Graduate Program in Neuroscience, University of Washington, Seattle, Washington.
J Biol Rhythms. 2025 Aug;40(4):330-346. doi: 10.1177/07487304251336649. Epub 2025 Jun 6.
Accurately capturing the temporal distribution of polysomnographic sleep stages is critical for the study of sleep function, regulation, and disorders in higher vertebrates. In laboratory rodents, scoring of electrocorticography (ECoG) and electromyography (EMG) recordings is usually performed manually by categorizing 5- to 10-sec epochs as 1 of 3 specific stages: wakefulness, rapid-eye-movement (REM) sleep, and non-REM (NREM) sleep. This process is laborious, time-consuming, and particularly impractical for large experimental cohorts with recordings lasting longer than 24 h, which are critical for the study of the circadian regulation of sleep. To circumvent this problem, we developed an open-source Python toolkit, Sleep Identification Enabled by Supervised Training Algorithms (SIESTA), that automates the detection of these 3 main behavioral stages in mice. We used a supervised machine learning algorithm that extracts features from the ECoG and EMG signals and autonomously scores recordings with a hierarchical classifier based on using logistic regression. We evaluated this approach on data collected from wild-type mice housed under both normal and different lighting conditions, as well as from mutant mouse lines with abnormal sleep phenotypes and from rats. We obtained mean F scores 0.94 for wakefulness, 0.94 for NREM, and 0.74 for REM, and followed up by validating SIESTA with manually scored data from 3 other laboratories. SIESTA has a user-friendly interface that can be used without coding expertise. To our knowledge, this is the first time that such a strategy has been developed using all open-source and freely available resources. Our aim is that SIESTA becomes a useful tool that facilitates further research in sleep on rodent models.

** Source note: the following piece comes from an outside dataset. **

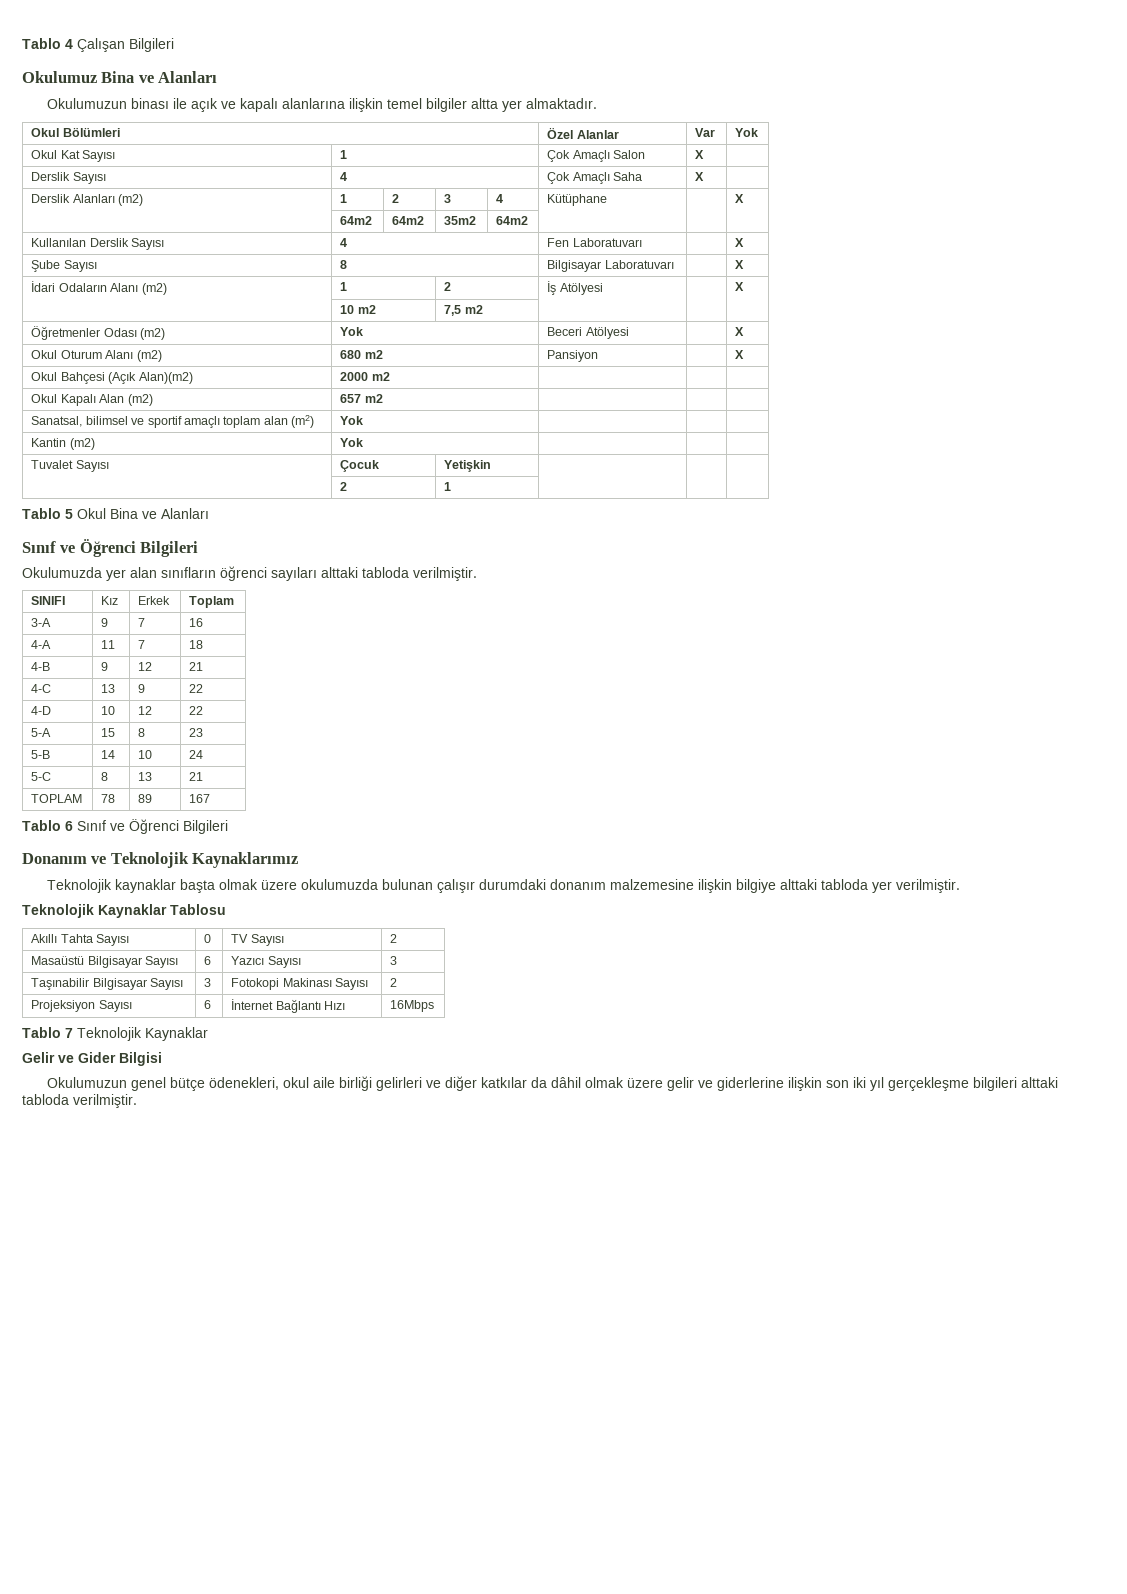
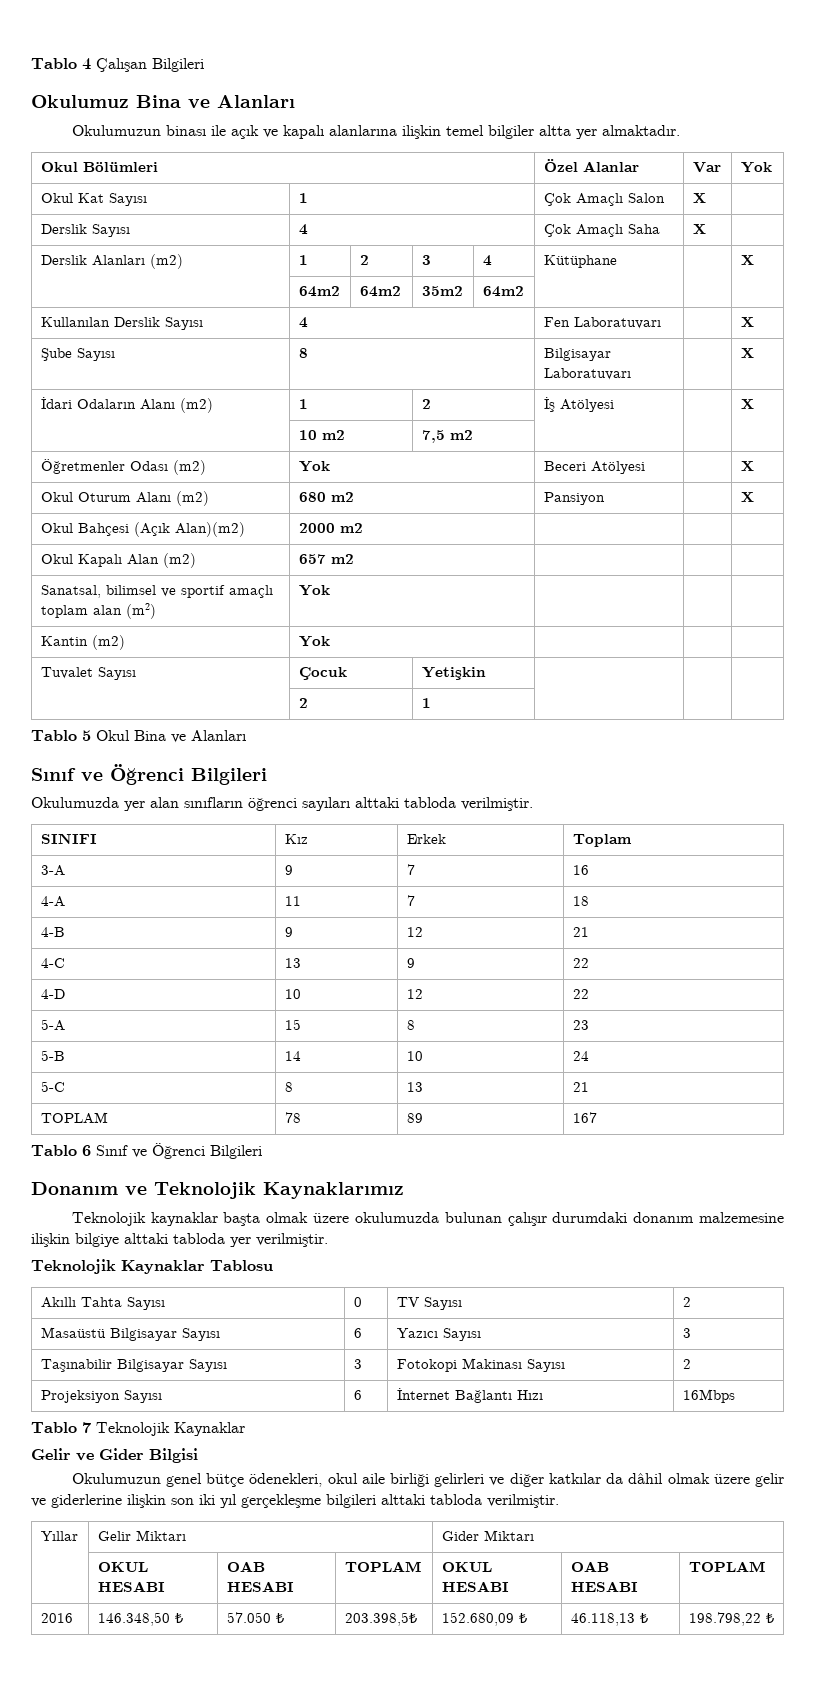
+ Yıllar | Gelir Miktarı | Gider Miktarı
+ | OKUL HESABI | OAB HESABI | TOPLAM | OKUL HESABI | OAB HESABI | TOPLAM
+ 2016 | 146.348,50 ₺ | 57.050 ₺ | 203.398,5₺ | 152.680,09 ₺ | 46.118,13 ₺ | 198.798,22 ₺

准确捕捉多导睡眠图睡眠阶段的时间分布对于研究高等脊椎动物的睡眠功能、调节和障碍至关重要。在实验室啮齿动物中,通常通过将5至10秒的时段分类为3个特定阶段之一来手动对脑电图(ECoG)和肌电图(EMG)记录进行评分:清醒、快速眼动(REM)睡眠和非快速眼动(NREM)睡眠。这个过程既费力又耗时,对于记录时长超过24小时的大型实验队列来说尤其不切实际,而这种长时记录对于睡眠昼夜节律调节的研究至关重要。为了解决这个问题,我们开发了一个开源的Python工具包,即通过监督训练算法实现的睡眠识别(SIESTA),它可以自动检测小鼠的这3个主要行为阶段。我们使用了一种监督机器学习算法,该算法从ECoG和EMG信号中提取特征,并基于逻辑回归使用分层分类器对记录进行自动评分。我们在从正常和不同光照条件下饲养的野生型小鼠、具有异常睡眠表型的突变小鼠品系以及大鼠收集的数据上评估了这种方法。我们获得的平均F分数为:清醒时0.94,NREM时0.94,REM时0.74,并通过使用来自其他3个实验室的手动评分数据对SIESTA进行验证作为后续工作。SIESTA具有用户友好的界面,无需编码专业知识即可使用。据我们所知,这是首次使用所有开源且免费可用的资源开发这样一种策略。我们旨在使SIESTA成为一个有用的工具,促进对啮齿动物模型睡眠的进一步研究。